During the opening panel discussion, Fedict Innovation Manager Christine Copers warned that the shift to open government data is not going to happen overnight. Take for example the the National Geographic Institute. From its 2013 yearly report, we learn that more than 15% of annual income is self-originated. At this moment, giving away map data for free without direct monetary compensation seems like a no-go.
Yet all is not lost. Since 1999, the Flemish authorities have invested €93 million into the development of the Large-Scale (Geographical) Reference Database. Keeping this database up to date requires another €7 million per annum. Nevertheless, in December 2015, the database was made freely available under the Gratis Open Data Licentie Vlaanderen. A simple registration is all that’s required. The open map data have recently supported the creation of a map of available youth space in the Flemish region. Local youth organizations including Chiro Vlaanderen and Scouts en Gidsen Vlaanderen are contributing themselves to create this extra layer, to their own benefit and that of society at large.

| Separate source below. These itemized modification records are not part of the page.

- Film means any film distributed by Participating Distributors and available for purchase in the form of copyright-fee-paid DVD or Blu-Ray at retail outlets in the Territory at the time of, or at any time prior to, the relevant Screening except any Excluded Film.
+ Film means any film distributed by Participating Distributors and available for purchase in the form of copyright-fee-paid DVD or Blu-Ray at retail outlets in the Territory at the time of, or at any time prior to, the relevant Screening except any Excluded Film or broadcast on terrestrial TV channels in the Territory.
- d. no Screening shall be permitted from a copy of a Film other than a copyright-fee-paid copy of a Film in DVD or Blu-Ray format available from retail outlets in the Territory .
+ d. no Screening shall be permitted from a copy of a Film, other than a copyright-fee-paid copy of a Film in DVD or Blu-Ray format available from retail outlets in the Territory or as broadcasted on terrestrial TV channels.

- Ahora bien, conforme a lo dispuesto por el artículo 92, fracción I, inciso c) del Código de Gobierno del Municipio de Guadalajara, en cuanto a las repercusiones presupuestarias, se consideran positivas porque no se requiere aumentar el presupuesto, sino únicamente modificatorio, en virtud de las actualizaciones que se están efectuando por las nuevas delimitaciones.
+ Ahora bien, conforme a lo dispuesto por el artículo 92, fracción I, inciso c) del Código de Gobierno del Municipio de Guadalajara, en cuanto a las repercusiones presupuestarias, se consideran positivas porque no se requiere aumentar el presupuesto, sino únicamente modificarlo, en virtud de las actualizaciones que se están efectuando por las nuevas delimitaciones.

As a regular attendee - or should I say spectator - of my own municipality council, I participated actively in a brainstorm session on open data use cases for local government. One topic was proactive transparency in local decision making. What if the complete process leading to a local council decision was public by default, and open for Wikipedia-style amendments by any citizen or other stakeholder? Even though the final vote would still be made by elected representatives, much of its quality lies in how it was prepared. Civic engagement platforms like CitizenLab are available right now to serve as modern communication bridges between municipalities and citizens. To prevent reinvention of the wheel, Flemish organizations like VVSG and V-ICT-OR can (read: must) play a coordinating and facilitating role here, without doing all the work themselves. Even more so, because municipal budgets are scarcer than ever.
Data journalist Maarten Lambrechts listed do’s and don’ts for data publishers like Eurostat, OECD, Statistics Belgium or any other local data provider. As a data exchange format, PDFs are evil. As a story inducer, aggregate figures like the mean are useless. To give journalists and their graphic collaborators an incentive to comment on your data and graphs, make sure they can be easily recreated straight from the source. For complex data that require more time to handle, an embargo works just fine. To see what’s possible when all these conditions are met, check out this interactive map of daily commuters in Belgium.
The maxim “open your data and they will come and build” has not yet been proven in the (Belgian) field. Nevertheless, success will keep on depending on the collaboration between (governmental) publishers and users. In a data publication project, elaborate requirements, specifications and cost estimates are not the way to go. A better approach is to start small, and work iteratively towards on-the-spot discovery of new uses and applications, which may in turn lead to new data requirements. To promote this agile approach, large government agencies and institutions need a cultural change in the way they handle public procurement - if only to give start-ups in this field a reasonable chance to win their first deals.